Global DNA methylation

The mean (SD) percentage methylation was 16.2 (± 1.0) for Alu and 26.1 (± 1.9) for LINE-1. The estimated correlation between Alu and LINE-1 sequences was 0.08 (p = 0.04). Associations between dietary patterns and global DNA methylation are shown in Table 3. We found no association between each dietary pattern and overall DNA methylation levels of Alu and LINE-1 elements, after adjustment for different confounding factors. We found no significant interactions between vitamin supplementation before pregnancy and dietary pattern scores in association with Alu and LINE-1 methylation levels (p_interaction >0.05). Results were similar after adjustment for cell-type heterogeneity (Table 3). However, women who had vitamin supplementation before and during pregnancy showed higher methylation level on the Alu repetitive element, with a positive regression coefficient of 0.40 (p = 0.005), which was not confirmed with the LINE-1 elements.

Table 3.

Association between dietary patterns or vitamin supplementation and global DNA methylation in different adjusted models.

	Alu (16.2 ± 1.0) *				LINE-1 (26.1 ± 1.9) *
Exposure	β a (SE)	P-value	β b (SE)	P-value	β a (SE)	P-value	β b (SE)	P-value
Dietary patterns
Varied and balanced	-0.02 (0.03)	0.60	-0.02 (0.03)	0.52	-0.10 (0.07)	0.16	-0.07 (0.07)	0.31
Vegetarian tendency	0.02 (0.04)	0.69	0.03 (0.04)	0.50	-0.13 (0.08)	0.11	-0.10 (0.08)	0.18
Bread and starchy food	0.03 (0.04)	0.52	0.03 (0.04)	0.41	-0.06 (0.09)	0.52	-0.05 (0.09)	0.58
Vitamin supplementation
No supplementation	Reference		Reference		Reference		Reference
Before pregnancy only	-0.14 (0.14)	0.29	-0.14 (0.14)	0.29	0.10 (0.29)	0.74	0.06 (0.28)	0.82
During pregnancy only	0.15 (0.09)	0.11	0.16 (0.09)	0.08	0.18 (0.20)	0.37	0.23 (0.20)	0.24
Before and during pregnancy	0.40 (0.14)	0.005	0.37 (0.14)	0.009	-0.07 (0.30)	0.80	-0.10 (0.29)	0.74

Median percentage of the four CpG sites in Alu and long interspersed nucleotide elements [LINE-1] as proxies of overall methylation level

Data are regression coefficients for an increase in one score unit for each dietary pattern.

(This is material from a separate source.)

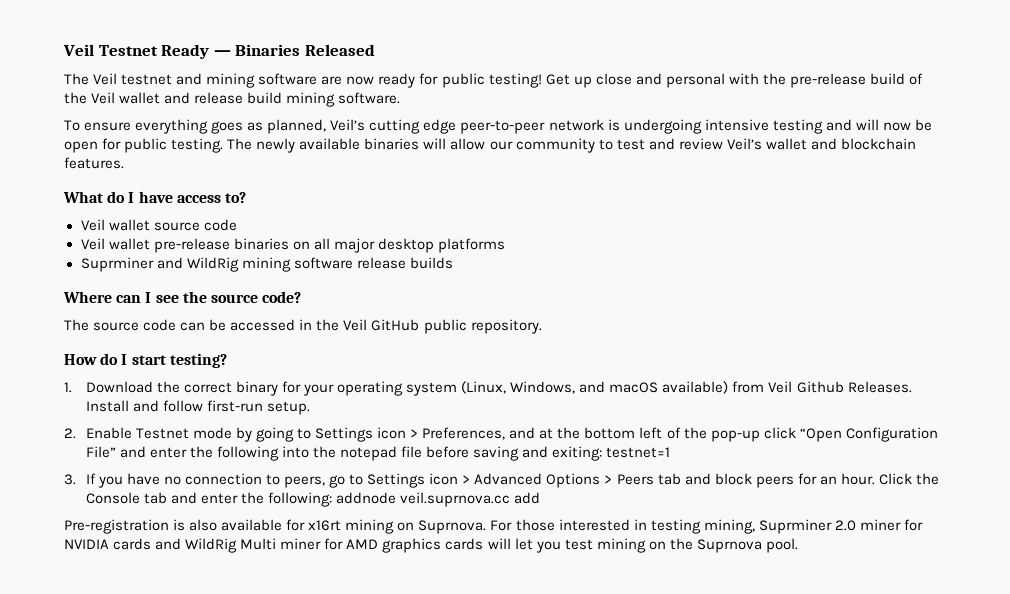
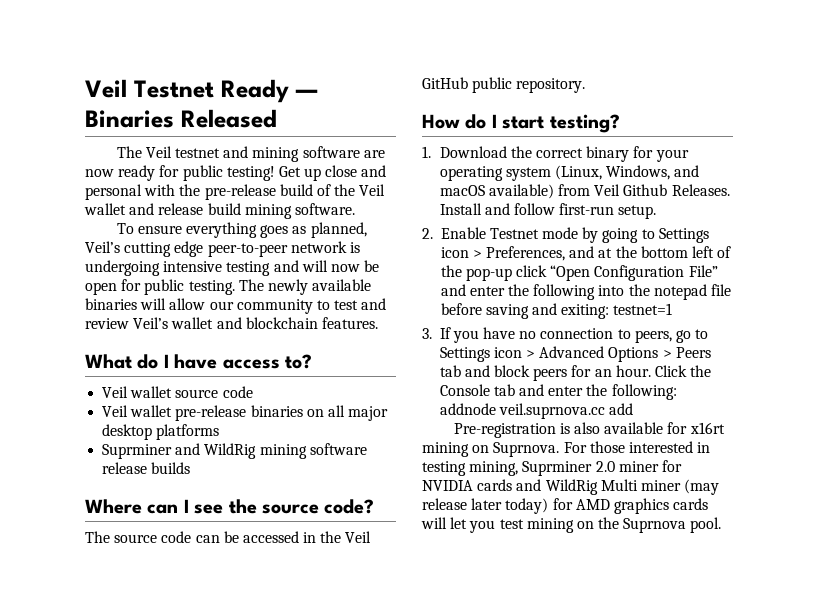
- For those interested in testing mining, Suprminer 2.0 miner for NVIDIA cards and WildRig Multi miner for AMD graphics cards will let you test mining on the Suprnova pool.
+ For those interested in testing mining, Suprminer 2.0 miner for NVIDIA cards and WildRig Multi miner (may release later today) for AMD graphics cards will let you test mining on the Suprnova pool.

*mean percentage methylation level

^aAdjusted models for study centre, maternal age, child sex, smoking during pregnancy, gestational age, batch effect and vitamin supplementation (model for dietary pattern), and adjusted mutually for the three dietary patterns (model for vitamin supplementation).

^bAdditional adjustment for estimated cellular composition.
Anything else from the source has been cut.